Set down each line of the material that follows, exactly, with no pictures.

Provided entries below:

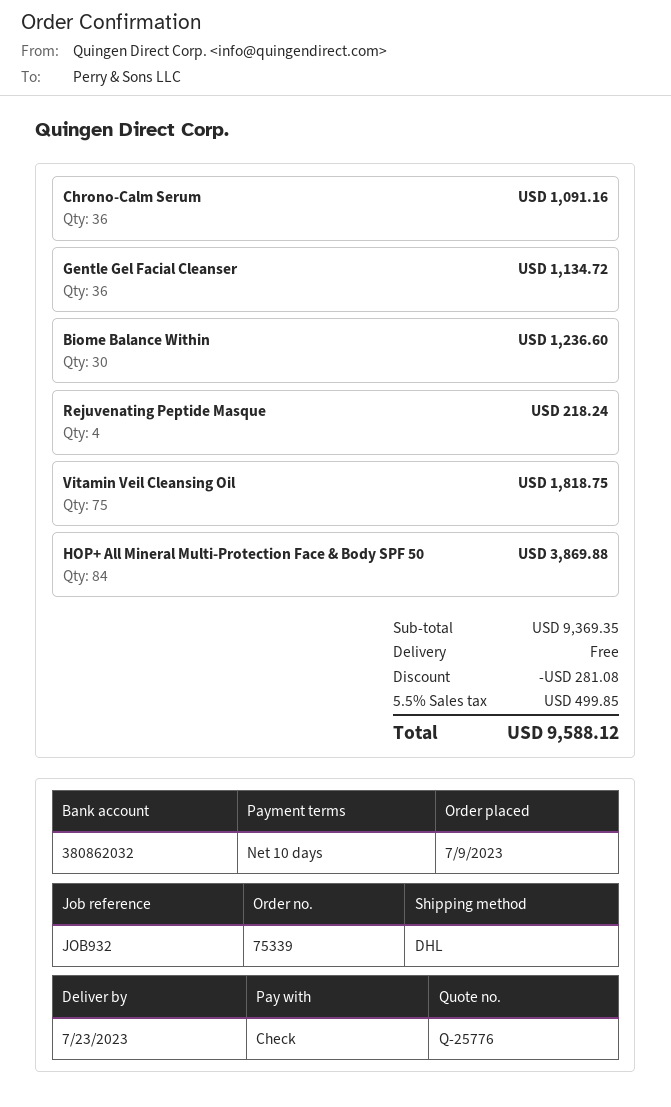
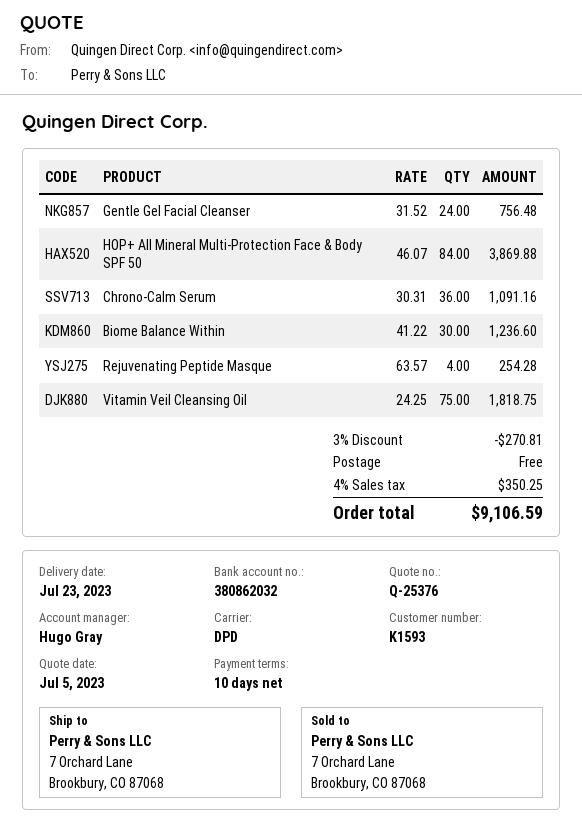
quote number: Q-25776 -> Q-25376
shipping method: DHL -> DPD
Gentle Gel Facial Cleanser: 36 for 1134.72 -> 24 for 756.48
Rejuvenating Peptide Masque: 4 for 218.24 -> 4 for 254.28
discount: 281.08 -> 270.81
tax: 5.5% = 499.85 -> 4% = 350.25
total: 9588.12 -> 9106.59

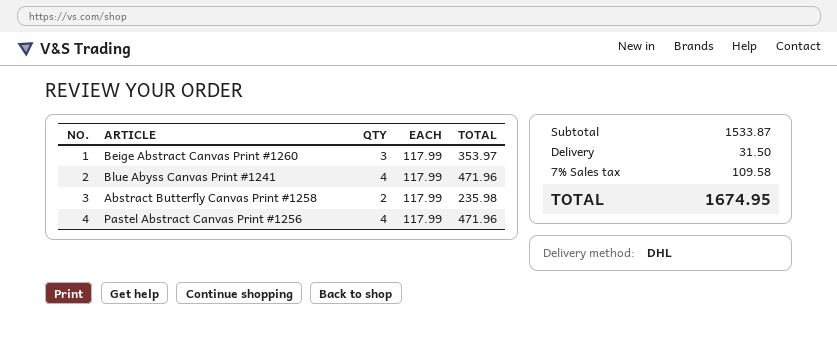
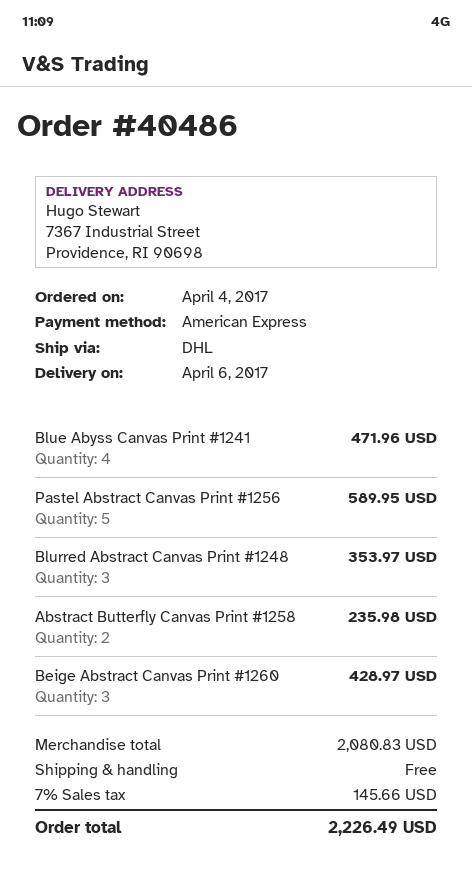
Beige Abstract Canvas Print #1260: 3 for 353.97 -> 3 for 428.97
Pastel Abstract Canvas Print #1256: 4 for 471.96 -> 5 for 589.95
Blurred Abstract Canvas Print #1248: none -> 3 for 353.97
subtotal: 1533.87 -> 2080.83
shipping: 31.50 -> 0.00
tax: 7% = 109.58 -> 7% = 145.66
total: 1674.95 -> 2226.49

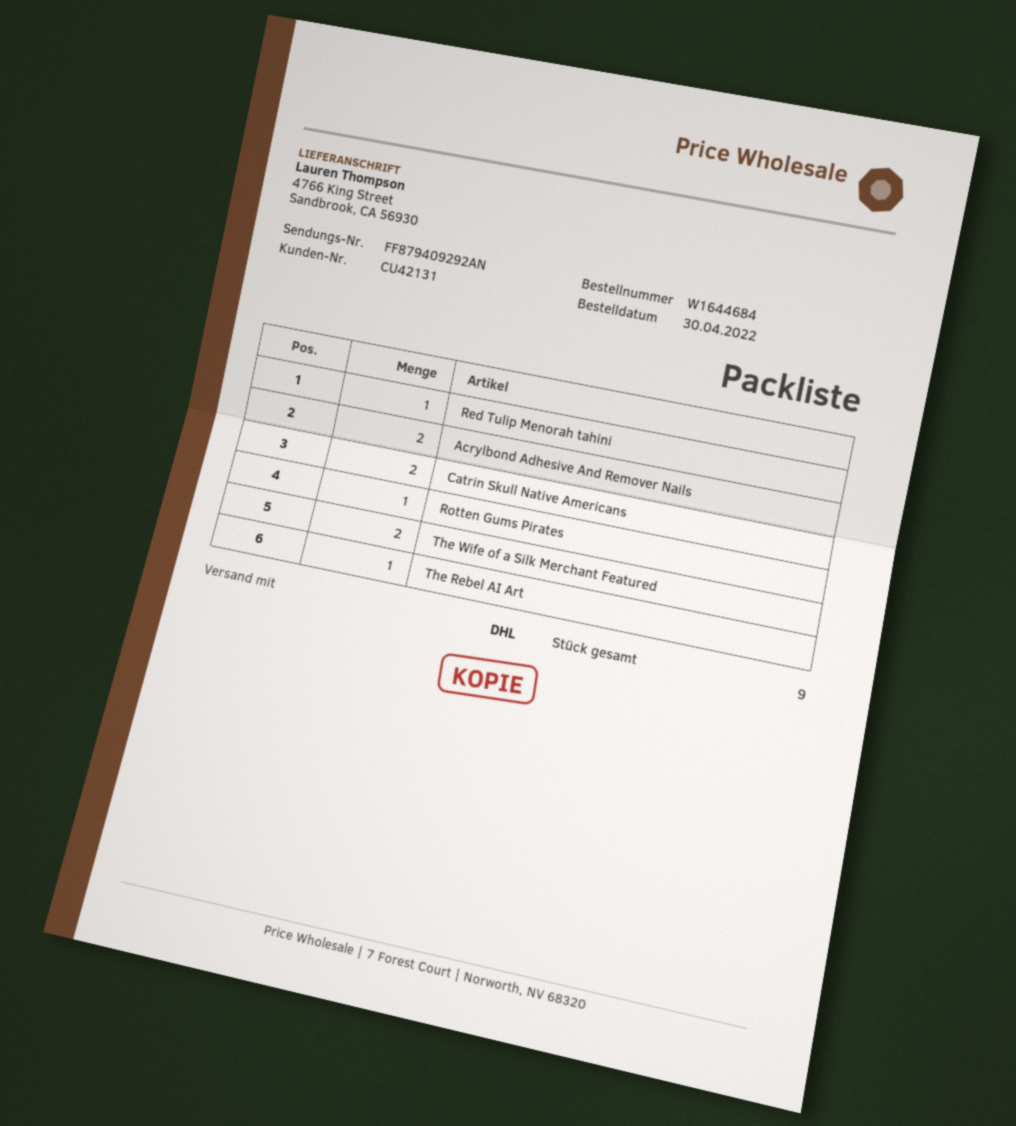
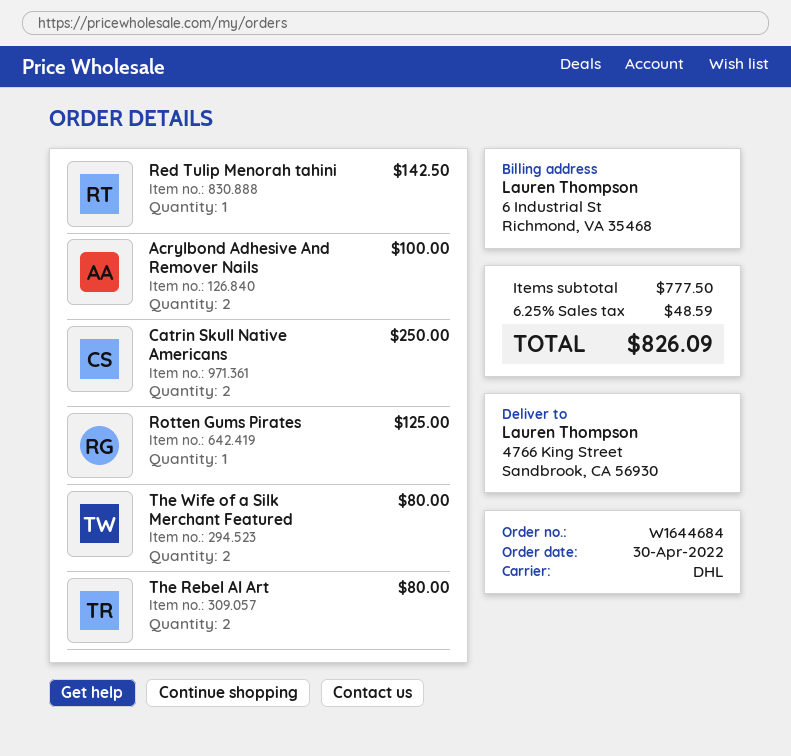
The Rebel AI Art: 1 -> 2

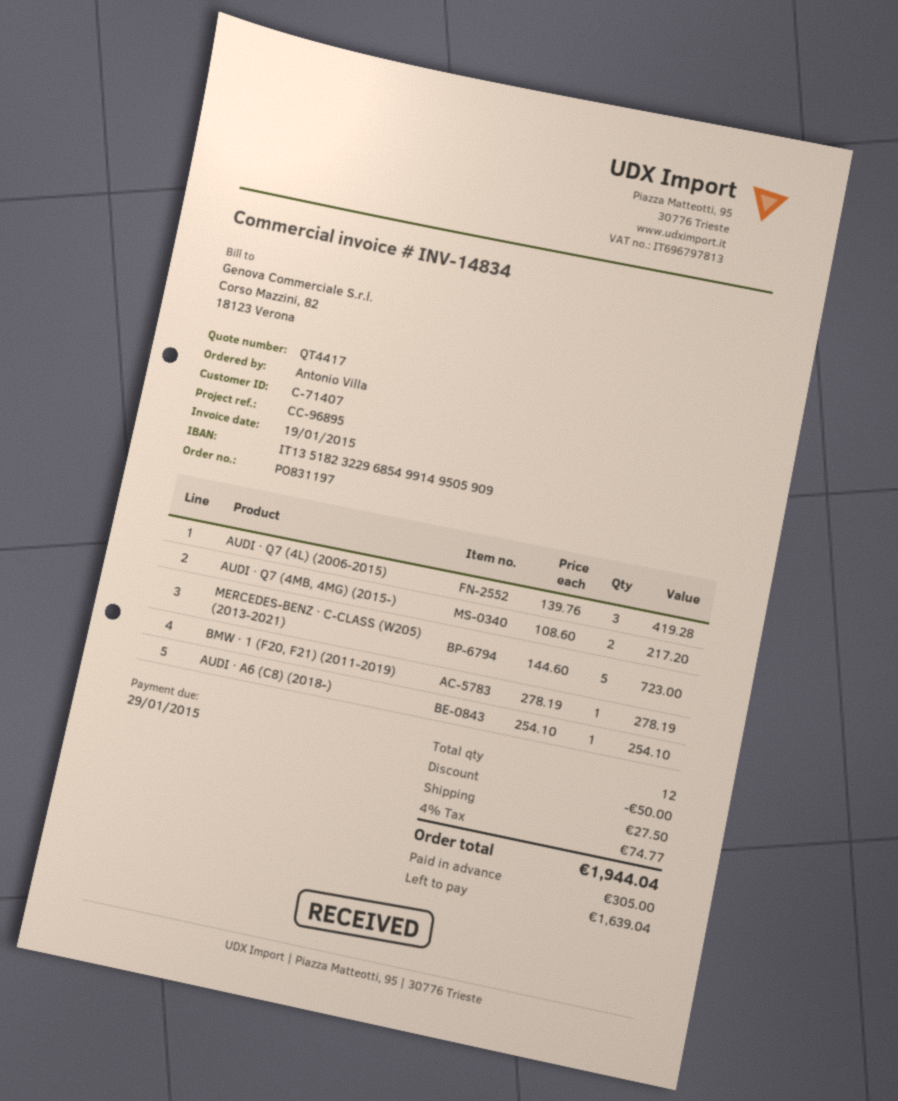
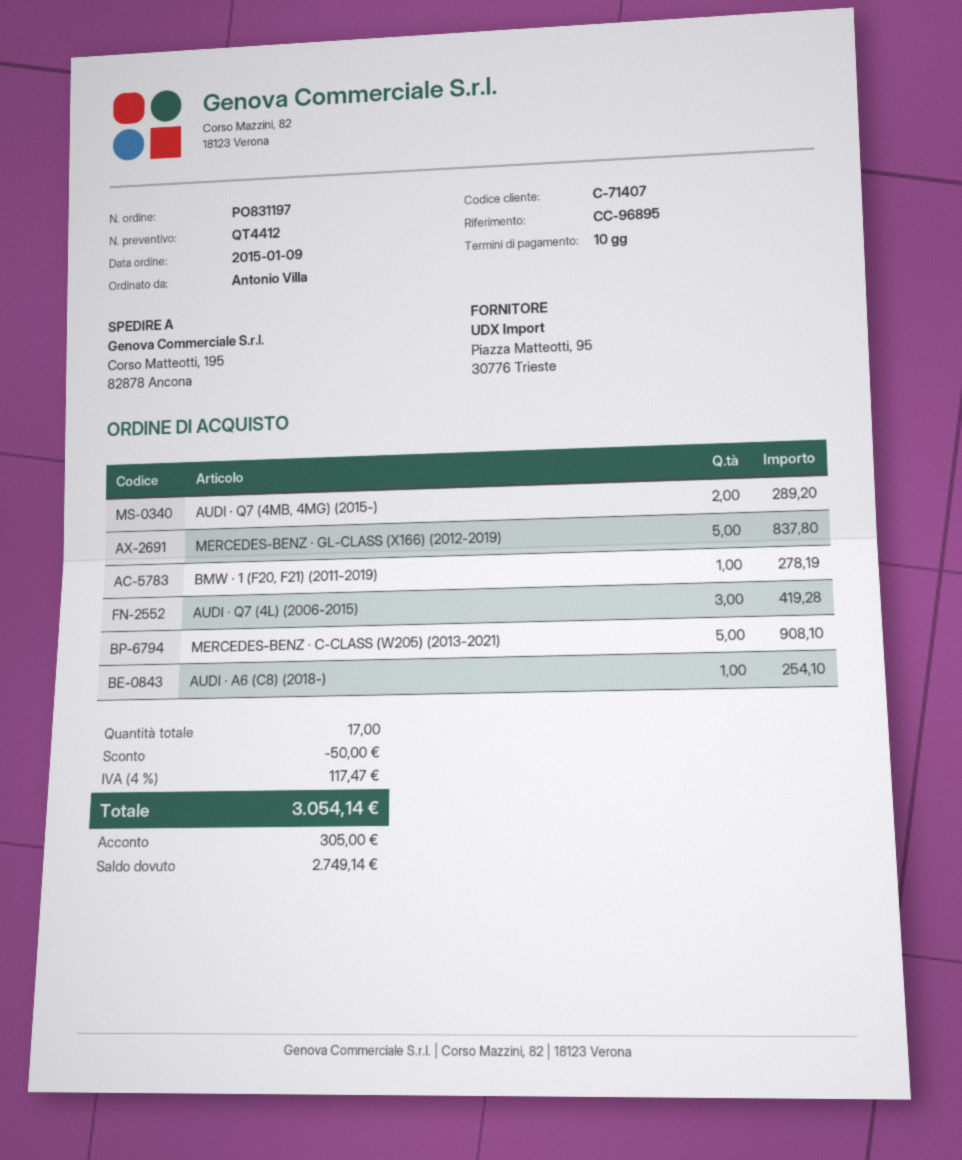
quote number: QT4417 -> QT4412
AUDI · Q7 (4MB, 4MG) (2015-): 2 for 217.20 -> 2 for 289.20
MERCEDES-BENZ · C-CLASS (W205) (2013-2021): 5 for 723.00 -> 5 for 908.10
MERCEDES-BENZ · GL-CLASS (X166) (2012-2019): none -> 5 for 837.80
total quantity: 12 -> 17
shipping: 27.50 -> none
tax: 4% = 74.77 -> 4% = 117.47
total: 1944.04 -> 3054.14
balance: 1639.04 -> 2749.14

End of Provided entries.

> Response to this task:
quote number: Q-25776 -> Q-25376
shipping method: DHL -> DPD
Gentle Gel Facial Cleanser: 36 for 1134.72 -> 24 for 756.48
Rejuvenating Peptide Masque: 4 for 218.24 -> 4 for 254.28
discount: 281.08 -> 270.81
tax: 5.5% = 499.85 -> 4% = 350.25
total: 9588.12 -> 9106.59

Beige Abstract Canvas Print #1260: 3 for 353.97 -> 3 for 428.97
Pastel Abstract Canvas Print #1256: 4 for 471.96 -> 5 for 589.95
Blurred Abstract Canvas Print #1248: none -> 3 for 353.97
subtotal: 1533.87 -> 2080.83
shipping: 31.50 -> 0.00
tax: 7% = 109.58 -> 7% = 145.66
total: 1674.95 -> 2226.49

The Rebel AI Art: 1 -> 2

quote number: QT4417 -> QT4412
AUDI · Q7 (4MB, 4MG) (2015-): 2 for 217.20 -> 2 for 289.20
MERCEDES-BENZ · C-CLASS (W205) (2013-2021): 5 for 723.00 -> 5 for 908.10
MERCEDES-BENZ · GL-CLASS (X166) (2012-2019): none -> 5 for 837.80
total quantity: 12 -> 17
shipping: 27.50 -> none
tax: 4% = 74.77 -> 4% = 117.47
total: 1944.04 -> 3054.14
balance: 1639.04 -> 2749.14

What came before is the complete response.